→ **WORK TO BE COMPLETED**
Look in the material below for the line with "- 8. Would you" and the line with "Component 3: Applying Attribute Anonymization", then set down exactly those two lines and all lines between, nothing more.

━━━━━ DATA FOR THIS TASK

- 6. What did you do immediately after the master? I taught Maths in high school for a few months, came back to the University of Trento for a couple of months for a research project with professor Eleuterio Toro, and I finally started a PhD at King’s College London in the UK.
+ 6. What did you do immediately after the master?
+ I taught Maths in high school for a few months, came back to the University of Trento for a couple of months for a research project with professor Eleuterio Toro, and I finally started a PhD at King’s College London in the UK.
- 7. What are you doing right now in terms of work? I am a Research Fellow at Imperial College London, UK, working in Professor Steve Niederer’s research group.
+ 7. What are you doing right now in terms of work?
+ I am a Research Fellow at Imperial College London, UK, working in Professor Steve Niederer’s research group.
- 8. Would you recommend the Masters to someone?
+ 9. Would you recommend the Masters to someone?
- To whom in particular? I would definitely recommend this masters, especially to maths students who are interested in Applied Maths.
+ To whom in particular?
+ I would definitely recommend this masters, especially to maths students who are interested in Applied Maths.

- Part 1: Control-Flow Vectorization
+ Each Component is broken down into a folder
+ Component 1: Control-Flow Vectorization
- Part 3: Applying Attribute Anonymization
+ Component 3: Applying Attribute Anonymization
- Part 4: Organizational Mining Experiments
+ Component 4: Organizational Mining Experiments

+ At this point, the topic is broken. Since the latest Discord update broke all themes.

━━━━━━━━━━

→ **FINAL ANSWER**
- 8. Would you recommend the Masters to someone?
+ 9. Would you recommend the Masters to someone?
- To whom in particular? I would definitely recommend this masters, especially to maths students who are interested in Applied Maths.
+ To whom in particular?
+ I would definitely recommend this masters, especially to maths students who are interested in Applied Maths.

- Part 1: Control-Flow Vectorization
+ Each Component is broken down into a folder
+ Component 1: Control-Flow Vectorization
- Part 3: Applying Attribute Anonymization
+ Component 3: Applying Attribute Anonymization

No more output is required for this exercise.